Elle se laisse marcher sur les pieds
Prendre son tour au toboggan, emprunter un feutre, jouer à côté des autres, pour certains ça paraît très simple. Pas pour Alma. Si on la double dans la file du toboggan, si on lui prend son jouet, elle reste figée, comme sidérée. Pourtant, à la maison, Alma sait s’affirmer ! Mais lorsqu’elle est avec d’autres enfants, vous ne la reconnaissez plus. Et cela vous inquiète.
Question de tempérament
En crèche, les auxiliaires de puériculture observent des réactions d’empathie, des négociations, des contacts entre enfants, dès l’âge de 6 mois. Bien sûr, pour un enfant qui n’a pas été en collectivité jusqu’à présent, aller vers l’autre, c’est nouveau, et moins évident : « A 3 ans, l’enfant n’avance pas en terrain conquis, il a conscience de l’existence d’un autre, ressemblant et différent », explique Nour-Eddine Benzohra, pédiatre et psychiatre*. Pour peu qu’il soit enfant unique, cela complique encore les choses, en renforçant sa peur, son impression d’étrangeté face à l’autre. Mais l’éducation ne fait pas tout : il y a aussi une question de tempérament. Certains jeunes enfants s’affirment haut et fort tandis que d’autres se mettent naturellement en retrait.

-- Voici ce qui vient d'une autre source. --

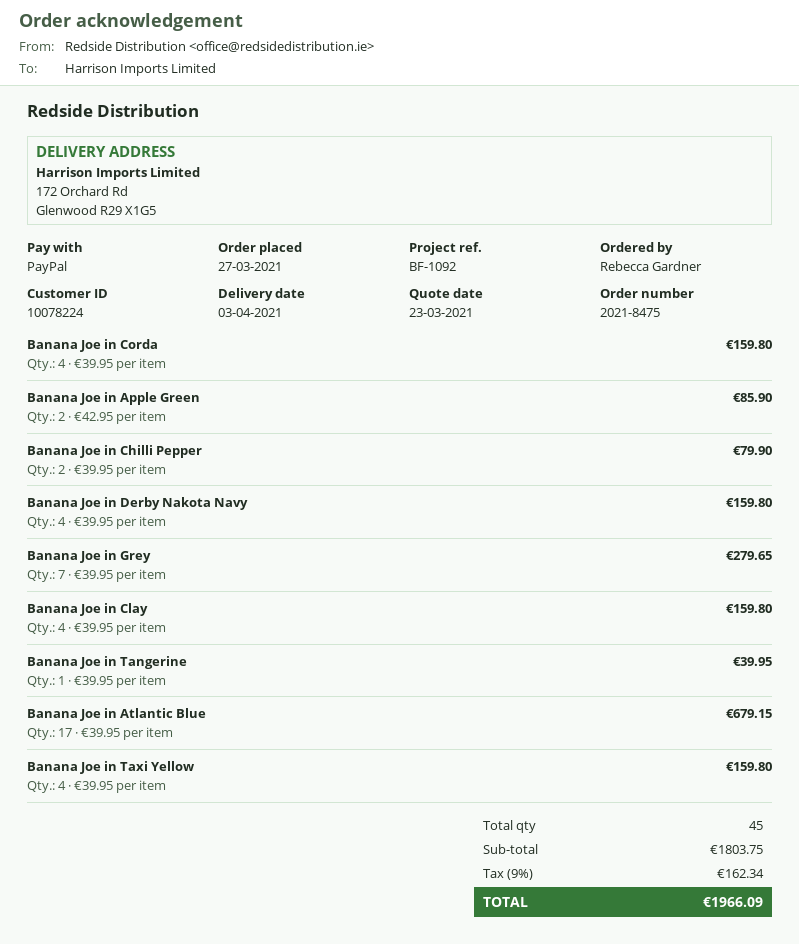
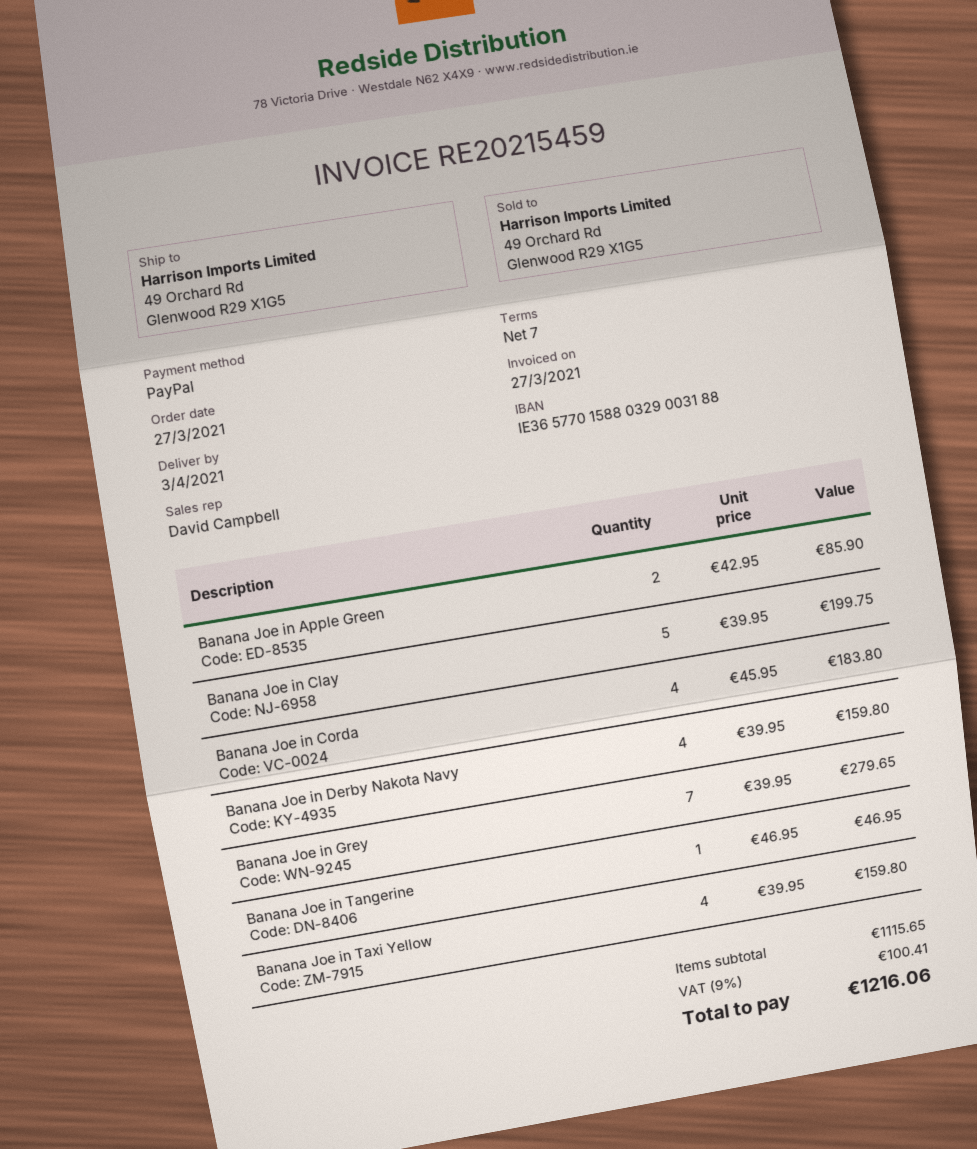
ship to: 172 Orchard Rd, Glenwood R29 X1G5 -> 49 Orchard Rd, Glenwood R29 X1G5
Banana Joe in Corda: 4 x 39.95 = 159.80 -> 4 x 45.95 = 183.80
Banana Joe in Chilli Pepper: 2 x 39.95 = 79.90 -> none
Banana Joe in Clay: 4 x 39.95 = 159.80 -> 5 x 39.95 = 199.75
Banana Joe in Tangerine: 1 x 39.95 = 39.95 -> 1 x 46.95 = 46.95
Banana Joe in Atlantic Blue: 17 x 39.95 = 679.15 -> none
subtotal: 1803.75 -> 1115.65
tax: 9% = 162.34 -> 9% = 100.41
total: 1966.09 -> 1216.06

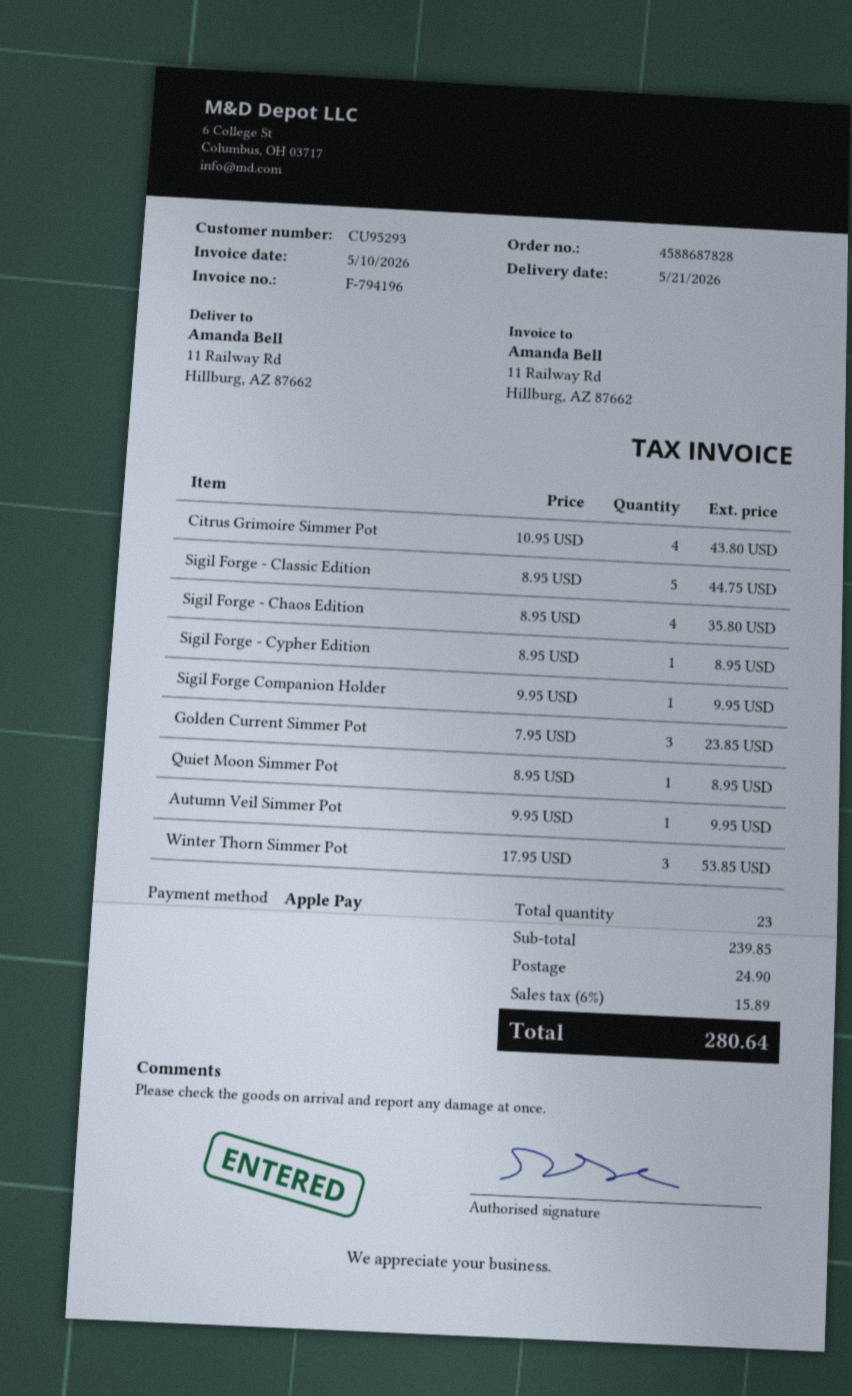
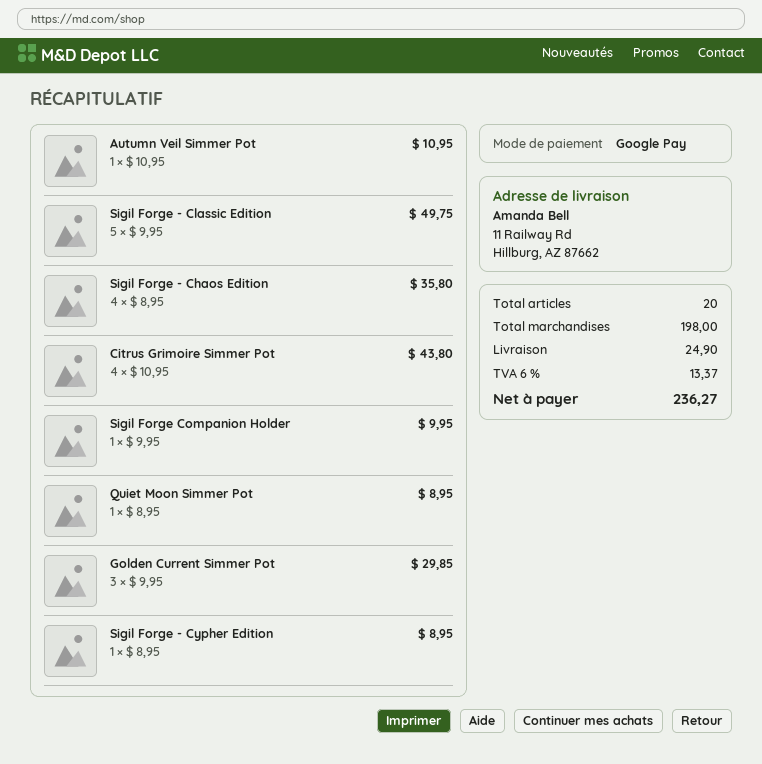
payment method: Apple Pay -> Google Pay
Sigil Forge - Classic Edition: 5 x 8.95 = 44.75 -> 5 x 9.95 = 49.75
Golden Current Simmer Pot: 3 x 7.95 = 23.85 -> 3 x 9.95 = 29.85
Autumn Veil Simmer Pot: 1 x 9.95 = 9.95 -> 1 x 10.95 = 10.95
Winter Thorn Simmer Pot: 3 x 17.95 = 53.85 -> none
total quantity: 23 -> 20
subtotal: 239.85 -> 198.00
tax: 6% = 15.89 -> 6% = 13.37
total: 280.64 -> 236.27

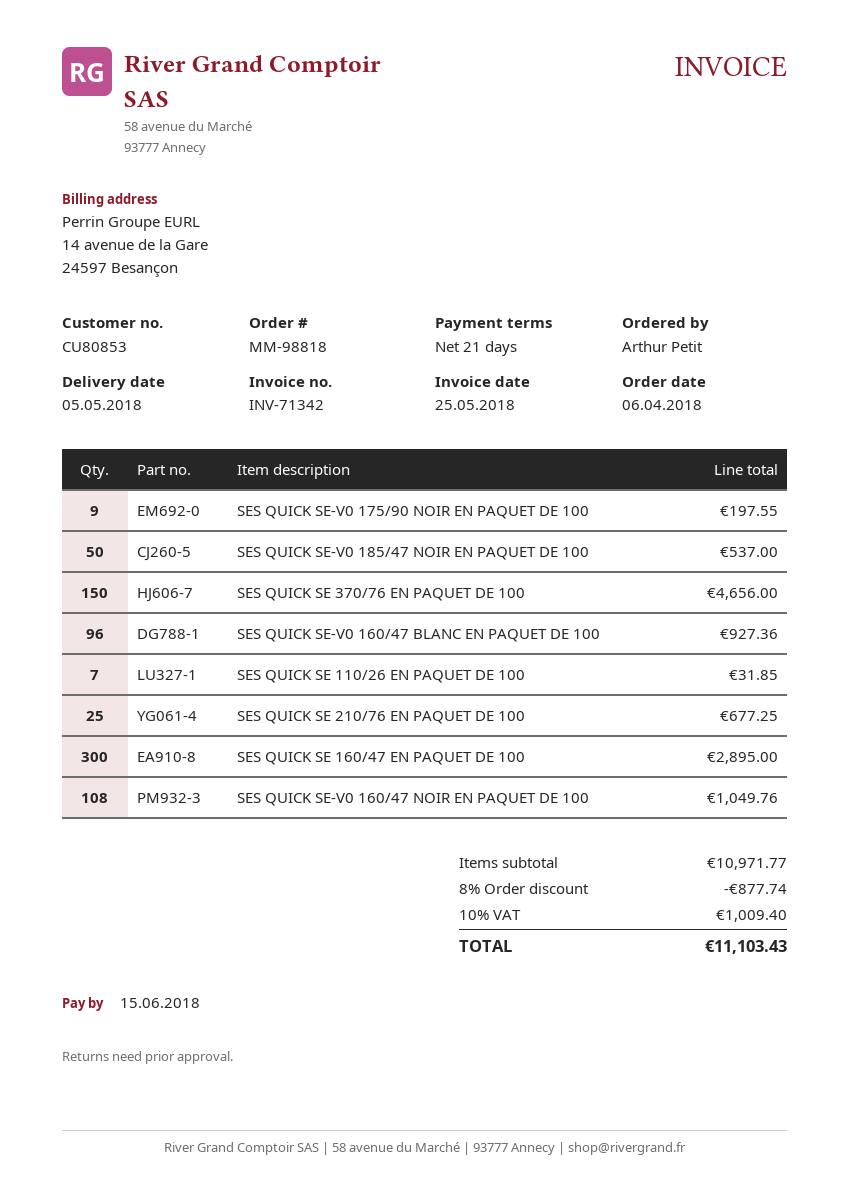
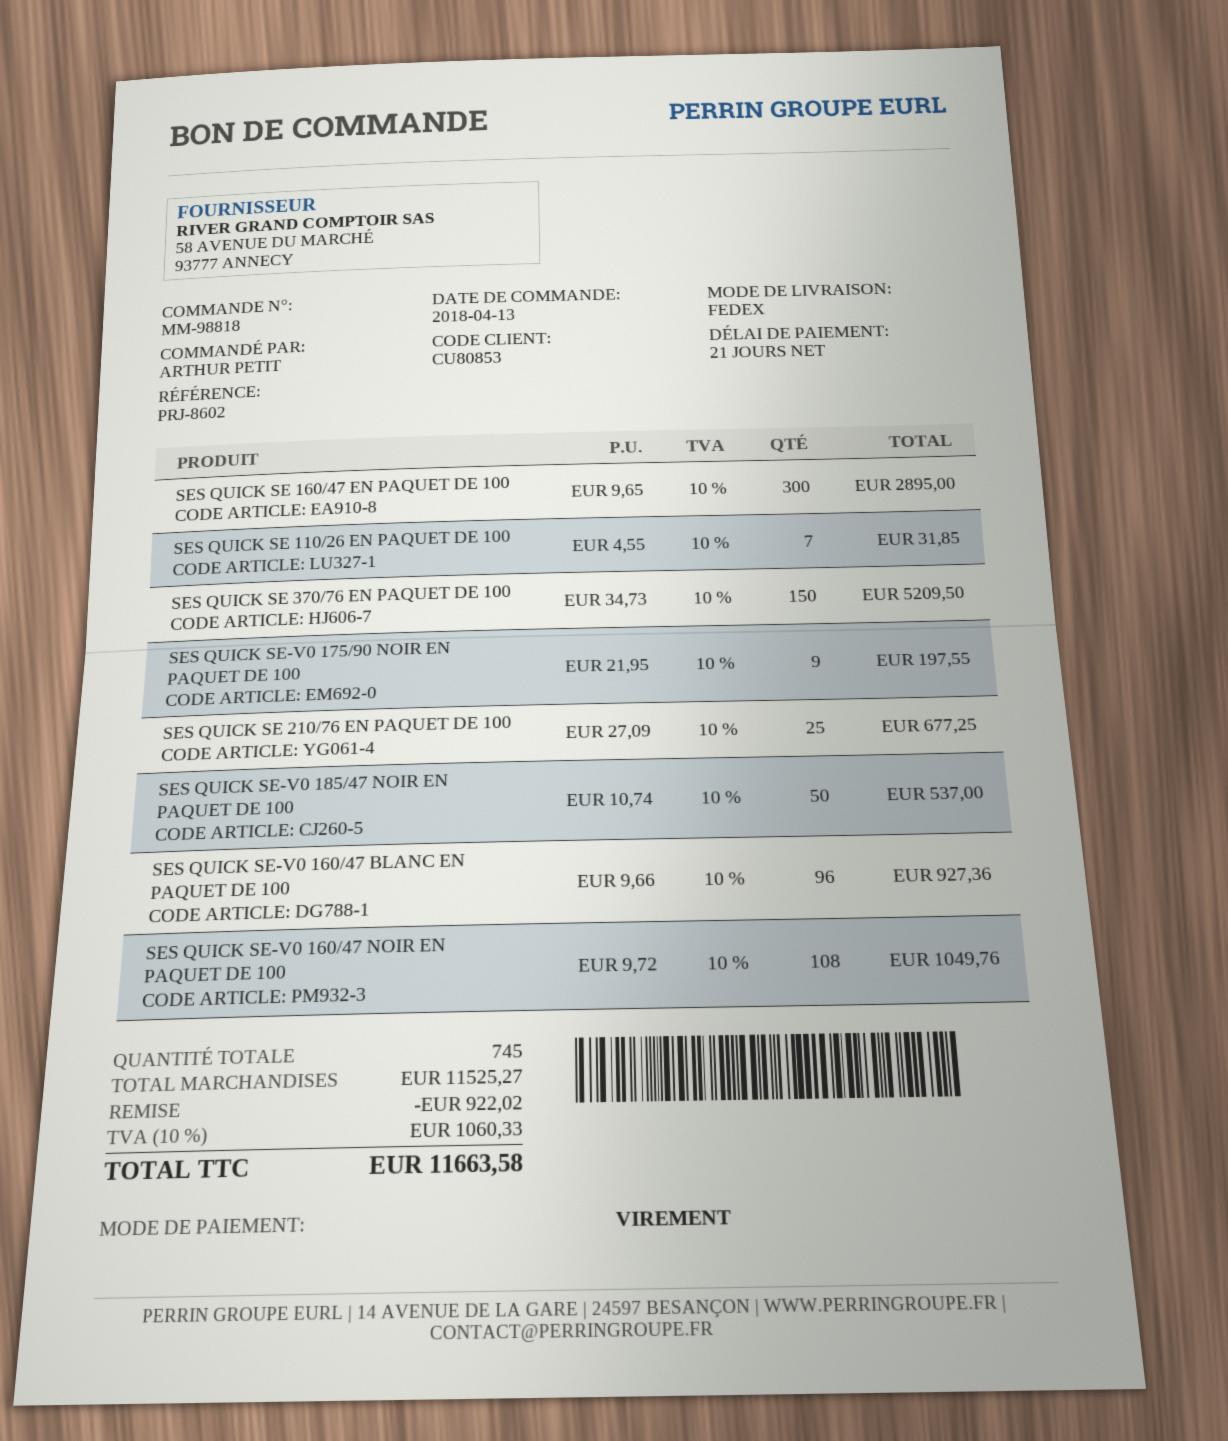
order date: 2018-04-06 -> 2018-04-13
SES QUICK SE 370/76 EN PAQUET DE 100: 150 for 4656.00 -> 150 for 5209.50
subtotal: 10971.77 -> 11525.27
discount: 877.74 -> 922.02
tax: 10% = 1009.40 -> 10% = 1060.33
total: 11103.43 -> 11663.58

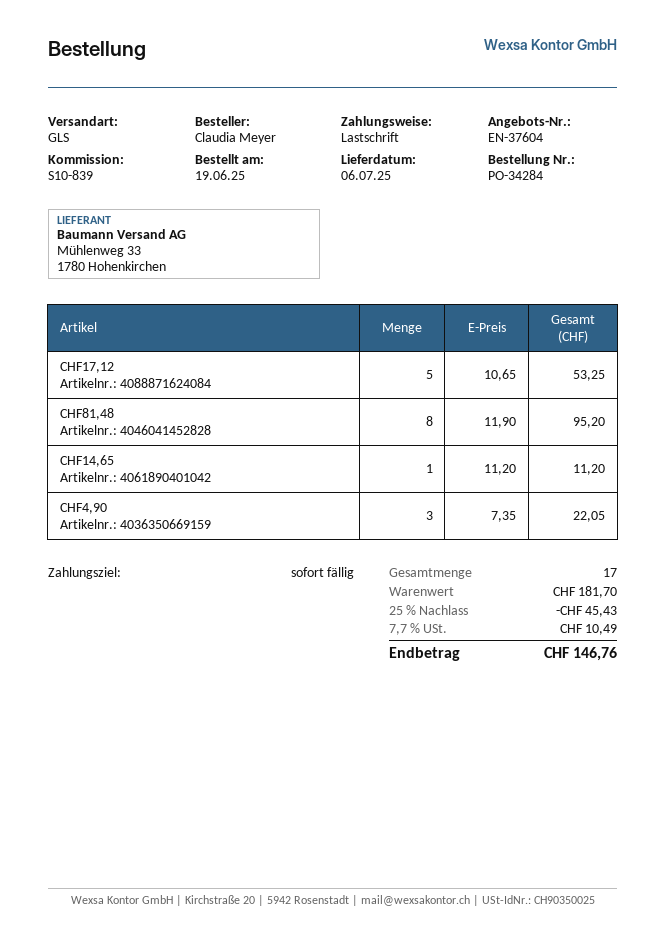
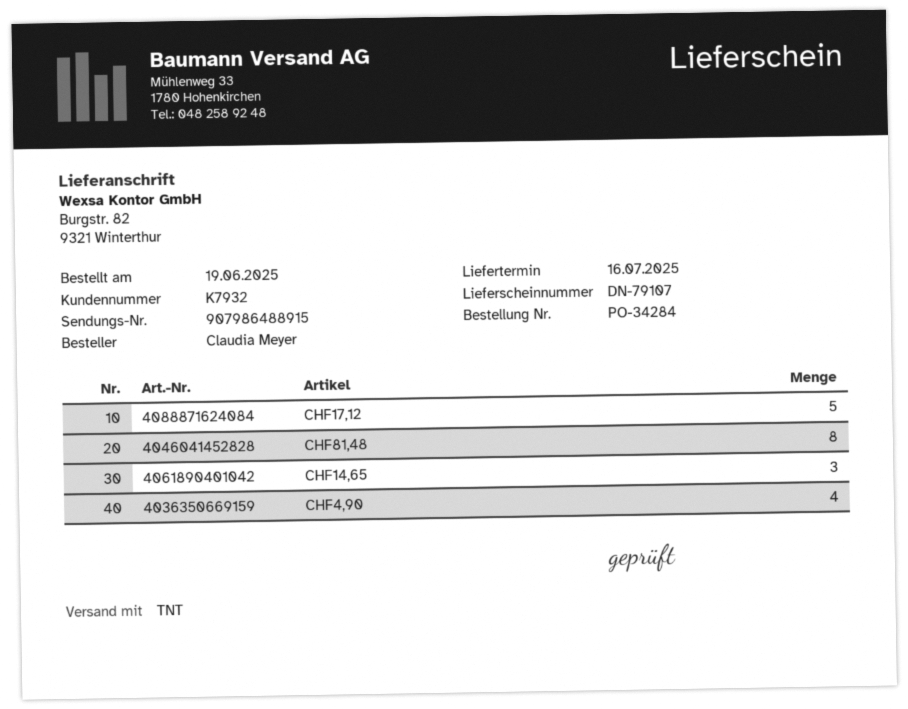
delivery date: 2025-07-06 -> 2025-07-16
shipping method: GLS -> TNT
CHF14,65: 1 -> 3
CHF4,90: 3 -> 4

Ce n’est pas une conduite à ignorer ou à prendre à la légère en arguant que, vous aussi, vous êtes plutôt timide, et que c’est un trait de caractère familial : votre enfant a besoin d’apprendre à dire non. Il doit savoir qu’il en a le droit. Engagez un jeu de rôle : vous jouez le “gêneur”, et l’encouragez à dire bien haut : « Non ! Je suis en train de jouer ! » ou « Non, je ne suis pas d’accord ! » Au square, faites des travaux pratiques : accompagnez-le récupérer son jouet et laissez-le s’exprimer.
En parler à la maîtresse
« Parfois, l’enfant n’ose pas en parler au parent, il a honte, peur de faire de la peine, observe le psychiatre. D’où l’importance d’être attentif à la mine qu’il a en sortant de l’école. En effet, dès la maternelle, des phénomènes de “tête de turc” peuvent apparaître. Il faut rester vigilant. » Questionnez-le : que s’est-il passé au juste ? La maîtresse l’a-t-elle vu ? Lui en a-t-il parlé ? Qu’est-ce qu’elle a dit ? Prenez le temps de l’écouter posément. Rappelez-lui que si on l’embête, il doit en parler à la maîtresse. Alertez-la vous-même si vous sentez chez votre enfant un malaise récurrent. Tout cela sans dramatiser, et surtout sans culpabiliser, même si vous avez le sentiment de lui avoir transmis le gène de la timidité ! « Si le parent culpabilise, cela aggrave la situation, affirme le Dr Benzohra : l’enfant ressent cette culpabilité, il se retrouve bloqué, impuissant face à un problème qui prend tout à coup une ampleur exagérée. » Pour aider votre enfant, il vous faut d’abord relativiser et dédramatiser
*Auteur de “L’art d’être des parents séparés”, Albin Michel.